Vergleich der Transfektionseffizienz und Anzahl von generierten stabilen Klonen durch Elektroporation zirkulärer und linearer DNA in eukaryotischen Zellen

Abstract

Ziel dieser Arbeit ist es, eine Aussage über die Transfektionseffizienz und die Anzahl von generierten stabilen Klonen durch Elektroporation mit zirkulärer und linearer DNA in CHO-Zellen zu treffen. Die Vermutung ist, dass die Effizienz bei der transienten Transfektion mit zirkulären Vektoren höher ist als bei der Transfektion mit linearen Vektoren. Dabei sollen CHO-K1-Zellen mit einem für GFP codierenden Gen transfiziert werden. Dazu werden zwei verschiedengroße Vektoren ausgewählt, ein kleiner Vektor mit 4731 bp (pEGFP-C1) und ein großer Vektor mit 8180 bp (pCMV-GFPlong). Als Transfektionsmethode wird die Elektroporation mit dem MaxCyte®-STX™-System gewählt. Aus den transfizierten Zellen sollen zusätzlich stabil-transfizierte Klone isoliert werden. Hier ist die Vermutung, dass die stabile Transfektion eine höhere Effizienz bei der Verwendung von linearen Vektoren hat als bei der Verwendung zirkulärer Vektoren [Oliveira et al., 2005]. Zur Verifizierung der Expression von GFP soll mit Hilfe der Fluoreszenzmikroskopie das rekombinante GFP nachgewiesen werden. Die Zellkernfärbung mit DAPI soll als Gegenfärbung eingesetzt werden. Es soll ermittelt werden, welchen Einfluss die Konformation und die Größe des zu transfizierenden Vektors auf die Effizienz der Transfektion hat. Eine weitere Aussage ist zu treffen, welchen Einfluss die verschiedenen Vektoren und deren Konformation auf die Viabilität der transient-transfizierten Zellen hat.

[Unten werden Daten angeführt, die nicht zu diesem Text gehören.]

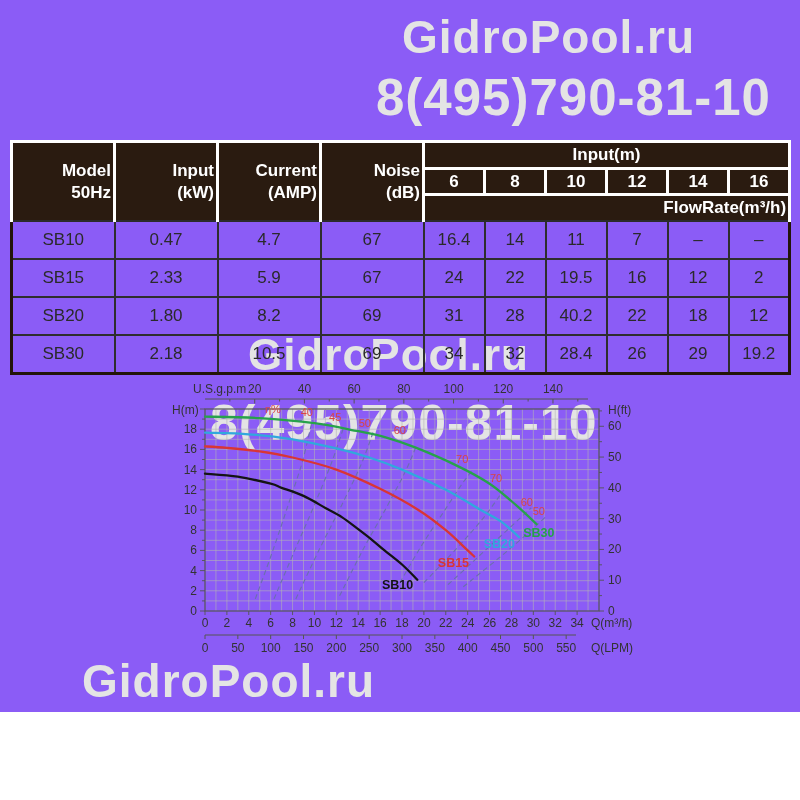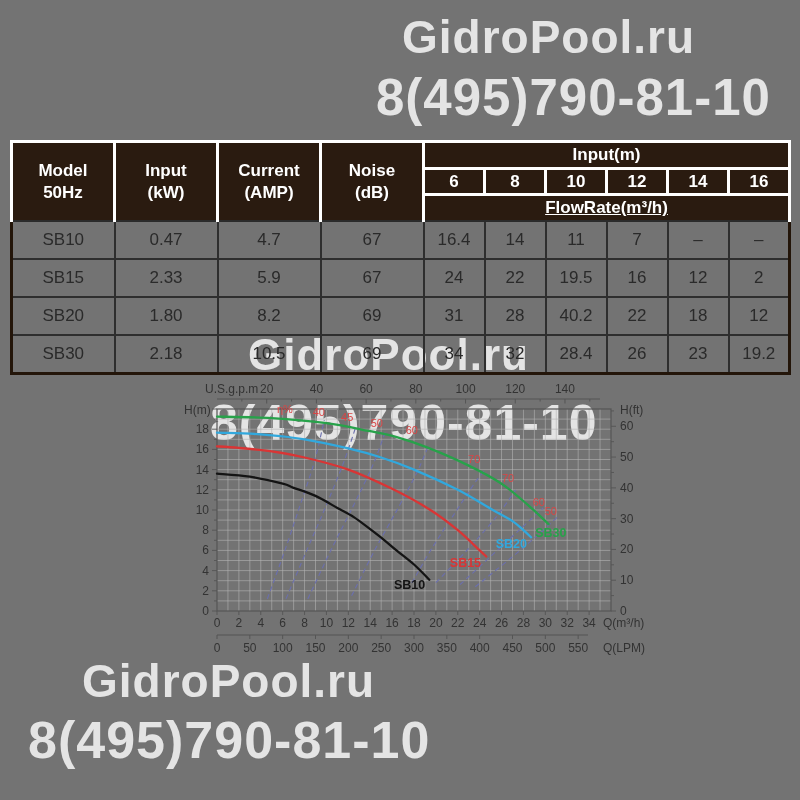"GidroPool.ru" .page { background: #737373 -> #8b5cf6; height: 800px -> 712px }
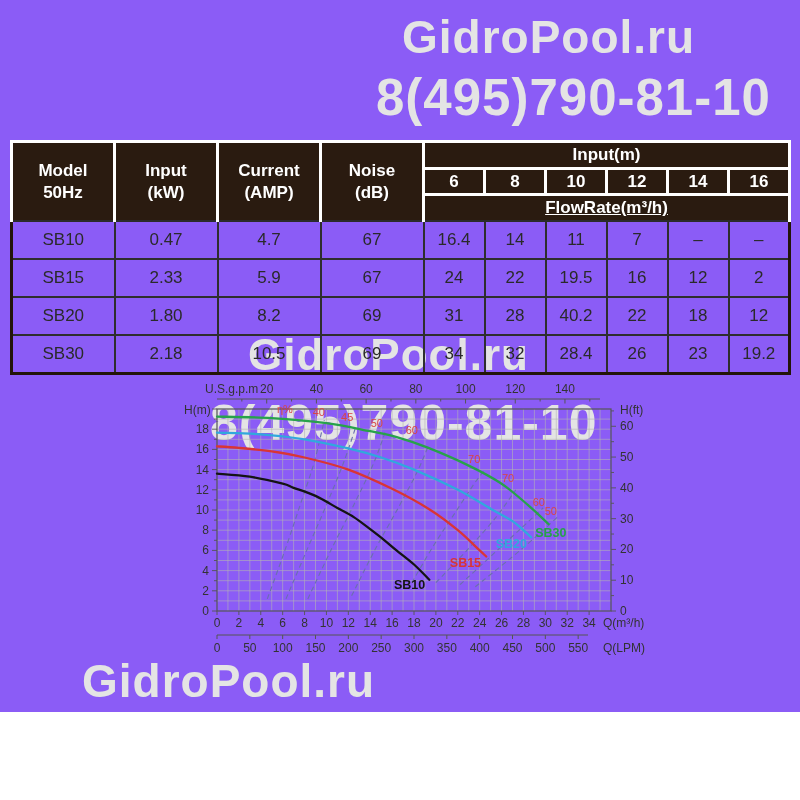"Model" table.spec thead th.grp-bottom { text-align: none -> right }
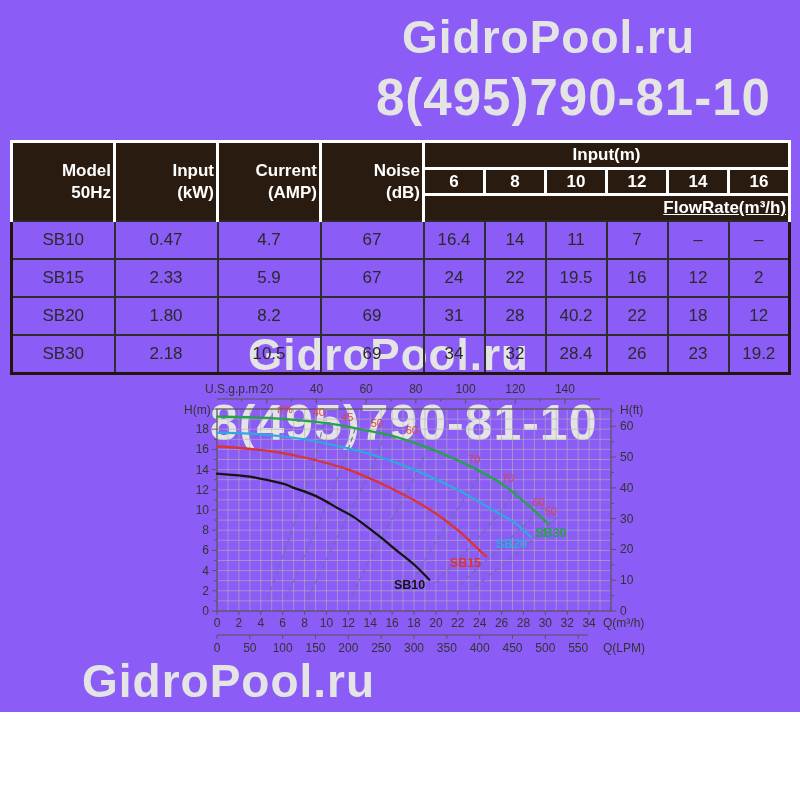"FlowRate(m³/h)" table.spec thead tr.r3 th { text-decoration: underline -> none }
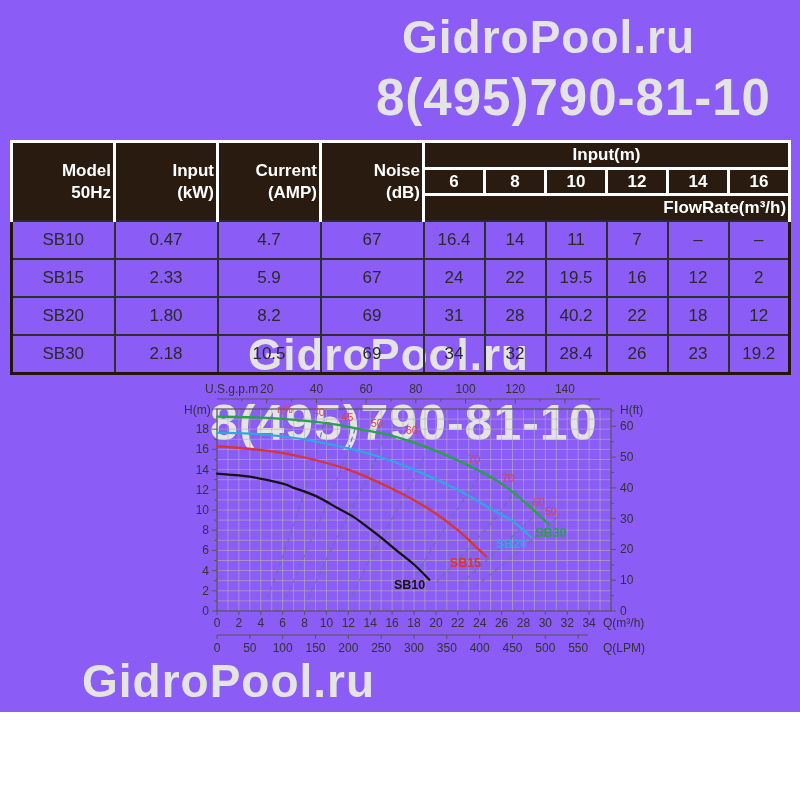"23" td { text: 23 -> 29 }
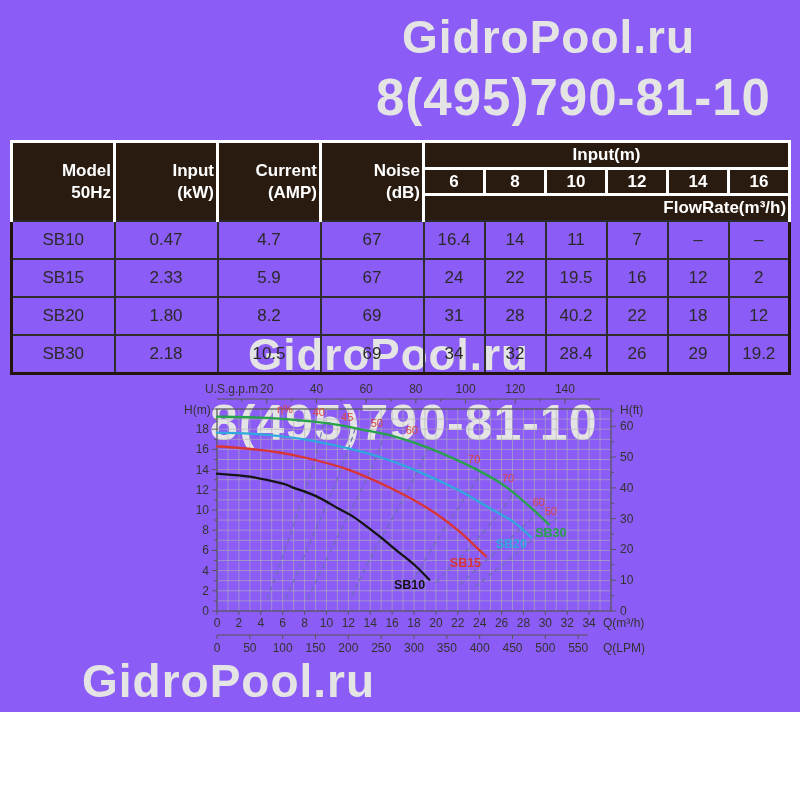"U.S.g.p.m" .chart { left: 172px -> 160px }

In this thesis, Chinese hamster ovary cells (CHO) were transfected with the gene for the expression of GFP. Two vectors of different sizes, a small one with 4731 bp (pEGFP-C1) and a large vector of 8180 bp (pCMV-GFPlong) were used. The electroporation with the MaxCyte®-STX™-system was selected as transfection-method. GFP-expression was verified by fluorescence microscopy. The influence of the conformation and size of the vectors on the efficiency of the transient transfection as well as on the generation of stable clones was investigated. For transient transfections the viability of the cells as well as the efficiency was examined. For stable clones it was focused on the overall amount of clones and also on the number of positive clones and the homogeneity of GFP expression. Results have shown, that the efficiency of the transient transfection was about 85 %, which is slightly below the value the company MaxCyte® claims in their product discription. The viability of the transfected cells was higher than the expected value of 90 %. Furthermore the data reveals, that the size of the vectors had a higher influence on the transfection-efficiency than the conformation of the vectors. The investigation of the generated stable clones showed, that the transfection of both vectors in circular conformation resulted in 25 % homogenous clones. The linear conformation resulted in of 18 % homogenous clones. These data indicates that the conformation of the vectors has a higher influence on generating of stabile and homogenously expressing cells than the size of the vectors.